Le ministre de la Santé Imed Hammami déplore "des dizaines" de cas de corruption au ministère de la Santé

“Il existe au moins autre grandes affaires de corruption."

facebook/Imed hammami

Le ministre de la Santé publique Imed Hammami a affirmé samedi en marge d’une visite surprise à un dépôt de médicaments au Bardo que son ministère souffrait de nombreux cas de corruption.

“Il existe au moins autre grandes affaires de corruption.
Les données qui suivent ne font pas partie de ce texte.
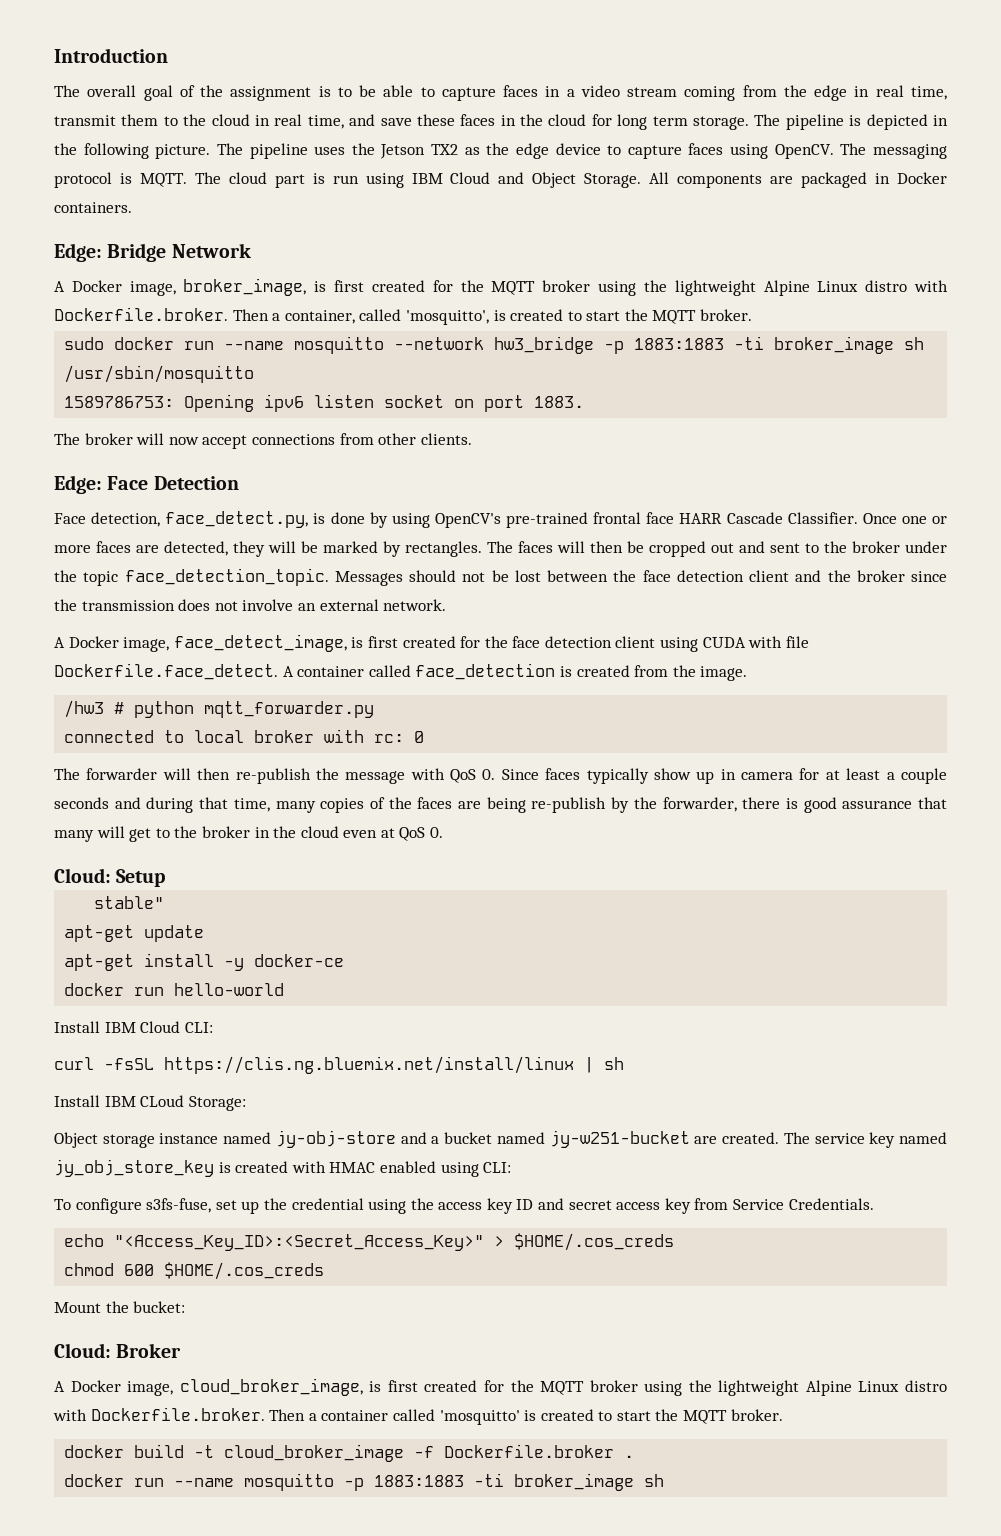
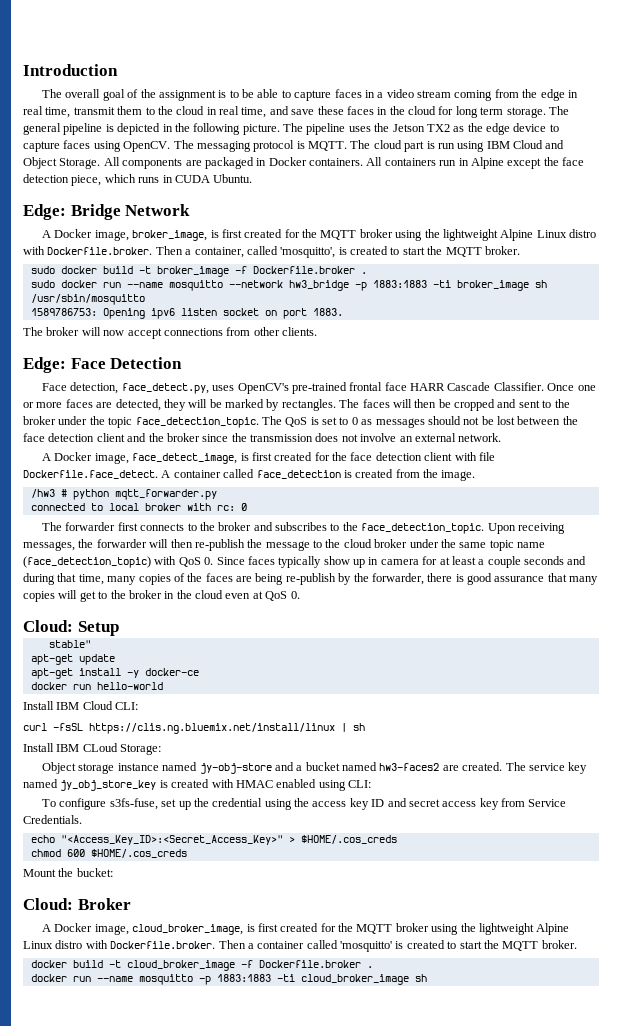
(781, 120) none -> [23,123,61,135] general
(132, 207) none -> [366,157,584,169] [23,174,253,186] All containers run in Alpine except the face detection piece, which runs in CUDA Ubuntu.
(753, 315) none -> [30,266,367,277] // sudo docker build -t broker_image -f Dockerfile.broker .
[313,512,430,528] is done by using -> [212,385,235,391] uses
[711,543,734,553] out -> (495, 405) none
[334,571,403,586] Messages -> [261,416,425,428] The QoS is set to 0 as messages
[660,637,746,652] using CUDA -> (453, 456) none
(158, 774) none -> [117,522,565,534] [23,539,147,551] first connects to the broker and subscribes to the face_detection_topic. Upon receiving messages, the forwarder
(406, 777) none -> [313,539,545,551] [23,556,151,568] to the cloud broker under the same topic name (face_detection_topic)
(94, 836) none -> [23,591,55,602] copies
[549,1130,690,1148] jy-w251-bucket -> [379,763,440,771] hw3-faces2
[514,1473,635,1491] broker_image -> [300,974,409,985] cloud_broker_image

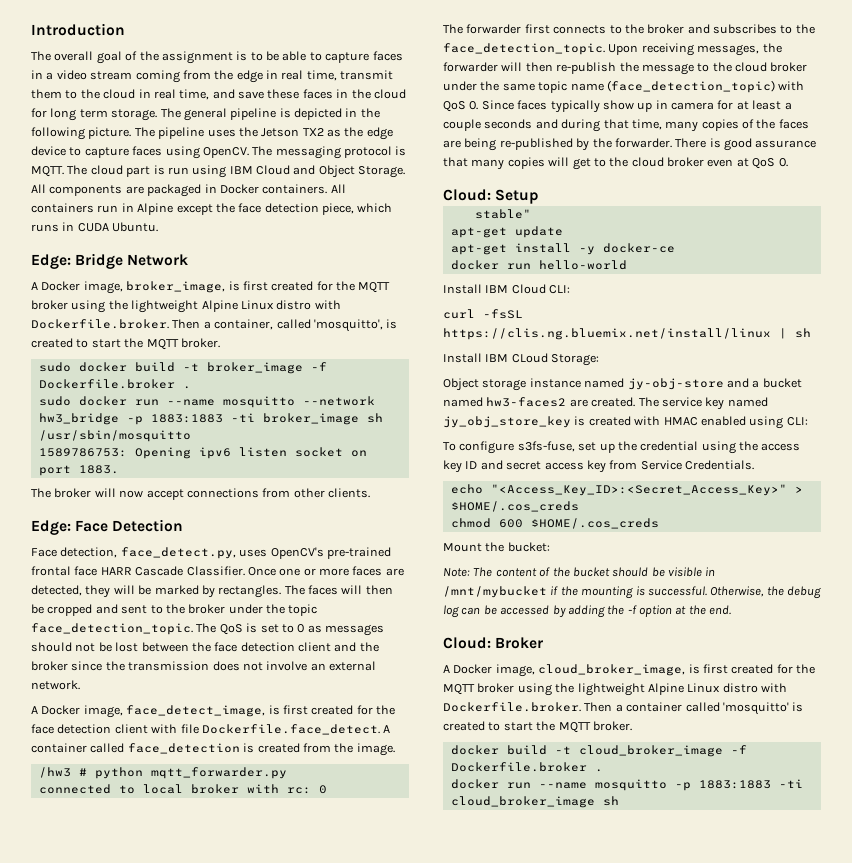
[285,573,336,585] re-publish -> [499,138,573,150] re-published
[371,573,453,585] forwarder, there -> [614,138,707,148] forwarder. There
[128,590,223,599] broker in the cloud -> [631,157,704,167] cloud broker
(113, 872) none -> [443,567,716,577] [443,586,821,599] [443,605,732,618] // Note: The content of the bucket should be visible in /mnt/mybucket if the mounting is successful. Otherwise, the debug log can be accessed by adding the -f option at the end.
Il y en a également de nombreuses autres qui se comptent par dizaine” a-t-il affirmé.

Selon lui, il y a de la contrebande effectuée vers des pays voisins mais aussi une utilisation inadaptée de médicaments périmés: “Il y a également des vols au sein des dispensaires et des hôpitaux de la part d’agents de santé” a-t-il déploré.

“Nous sommes en train de travailler dessus” a assuré Imed Hammami ajoutant avoir transféré les dossiers à la justice “qui est seule apte à prendre les décisions” a-t-il expliqué.

En novembre 2017, une étude du FTDES avait pointé du doigt le fléau de la corruption au niveau du secteur de la santé, un fléau qui “entraine des catastrophes” selon Moncef Bel Haj Yahia, président de l’Association Tunisienne de Défense du Droit à la Santé.

Parmi ces catastrophes, il avait pointé du doigt l’indisponibilité de certains médicaments -censés être gratuits- dans les hôpitaux publics, ce qui pousse les citoyens à les acheter dans les pharmacies: “L’accès aux médicaments essentiels est gravement affecté par l’insuffisance du financement des structures publiques et par la corruption”, fustige-t-il.

Ancien ministre de la Santé, Said Aïdi avait affirmé que le secteur de la médecine en Tunisie est entre les mains “de mafias”. “On parle de secteur public et de secteur privé, mais ce que l’on constate maintenant, c’est que c’est la mafia qui est en train de contrôler le secteur de la santé en Tunisie” avait-il affirmé.

Ce n’était pas la première fois que l’ancien ministre de la Santé parle de “mafias” au sein du secteur de la Santé. Le 31 octobre 2016, invité sur la chaine El Hiwar Ettounsi, il avait tenu des propos semblables.

 

Interrogé sur les scandales qui ont éclaté à son époque – les dossiers des stents et les anesthésiants périmés – Saïd Aïdi avait assuré avoir subi des pressions – qui auraient même été adressées à sa propre famille – de la part de ceux qu’il a qualifiés de mafias exerçant dans le secteur en question.

Son successeur, Samira Meraï lui avait répondu le lendemain niant l’existence de “mafias” mais évoquant d’une grande corruption implantée un peu partout dans ledit secteur.